Nunca había estado sola. La idea era tan abrumadora que pidió disculpas a todos, incluida Lorissa, que acababa de llegar y quería abrazarla, y bajó hacia la playa. Aquella franja de arena, mar y rocas había formado parte de su vida desde siempre y seguía allí. Lorissa seguía allí, en lo alto de las dunas. Red seguía allí, sin juzgarla, sin pedirle nada salvo que trabajara duro y se limpiara la nariz.

Y también estaba Jack.

Tardó un momento en darse cuenta de que estaba allí. No sólo en espíritu, sino justo detrás de ella, respetando su necesidad de intimidad, pero ofreciéndole en silencio su fortaleza y su esperanza.

– Sam…

La angustia de su voz le hizo cerrar los ojos.

– Estoy bien. Soy pobre, no tengo casa y me siento algo patética, pero estoy bien.

– Haría lo que fuera para remediar todo esto.

Ella volvió la cabeza y sonrió entre lágrimas.

– Lo sé.

Al verle los ojos húmedos, Jack se acercó y le dio el abrazo que tanto necesitaba.

– Lo he perdido todo -murmuró ella-. Las recetas, la vajilla de mi madre, el traje de baño favorito de mi padre…

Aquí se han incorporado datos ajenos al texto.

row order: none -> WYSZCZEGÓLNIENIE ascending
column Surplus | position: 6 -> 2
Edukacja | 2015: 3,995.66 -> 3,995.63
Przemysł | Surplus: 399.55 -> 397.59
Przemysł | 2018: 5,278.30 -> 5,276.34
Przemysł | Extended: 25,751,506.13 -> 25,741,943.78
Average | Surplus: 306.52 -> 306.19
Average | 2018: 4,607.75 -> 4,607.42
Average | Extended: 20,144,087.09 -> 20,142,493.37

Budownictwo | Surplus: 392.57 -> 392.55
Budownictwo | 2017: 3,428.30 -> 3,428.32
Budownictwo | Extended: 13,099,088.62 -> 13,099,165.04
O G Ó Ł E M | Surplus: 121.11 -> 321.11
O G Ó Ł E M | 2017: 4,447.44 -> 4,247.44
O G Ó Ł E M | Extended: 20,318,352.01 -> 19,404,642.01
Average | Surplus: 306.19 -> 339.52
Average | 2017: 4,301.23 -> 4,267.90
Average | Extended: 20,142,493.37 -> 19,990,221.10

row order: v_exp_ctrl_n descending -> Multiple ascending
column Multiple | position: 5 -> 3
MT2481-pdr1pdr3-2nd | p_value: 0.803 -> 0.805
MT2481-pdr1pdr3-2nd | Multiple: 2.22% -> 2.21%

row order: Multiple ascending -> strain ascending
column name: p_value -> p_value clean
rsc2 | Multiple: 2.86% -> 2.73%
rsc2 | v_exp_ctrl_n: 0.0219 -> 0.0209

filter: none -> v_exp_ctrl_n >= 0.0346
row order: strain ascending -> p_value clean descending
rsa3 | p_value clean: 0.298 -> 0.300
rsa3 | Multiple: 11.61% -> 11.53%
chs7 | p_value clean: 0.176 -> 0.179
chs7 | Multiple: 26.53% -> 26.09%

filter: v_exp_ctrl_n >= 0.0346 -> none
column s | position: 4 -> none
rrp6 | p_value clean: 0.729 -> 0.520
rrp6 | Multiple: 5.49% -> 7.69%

A Sam se le escapó un sollozo y no trató de ocultarlo. No tenía que hacerlo; sabía que Jack la iba a abrazar hasta que le pidiera que la soltara.

– Sam, lo siento tanto…

– No te preocupes. Todo se arreglará. Ya me sobrepondré.

Él se echó hacia atrás para mirarla y sonrió.

– Sí, te sobrepondrás.

– Va a ser complicado. Y carísimo.

– Tengo mucho dinero. Considéralo tuyo.

Él ofrecimiento la hizo reír.

– Ni hablar.

– Lo digo en serio.

– Jack… No me refería a eso al decir que sería carísimo.

A Sam le había encantado pasar la noche con él. Y la forma en que la miraba la dejaba siempre sin aliento. Ya no pensaba en él como una aventura pasajera, y estaba dispuesta a decírselo, aunque la idea la aterrara más que perder el café.

– No estás sola, Sam. Quiero que lo sepas.

– Lo sé.

– Quiero decir que tienes a Lorissa y a Red, que te quieren y harían lo que fuera por ti. Y me tienes a mí. Aunque sé que sólo me consideras tu esclavo sexual.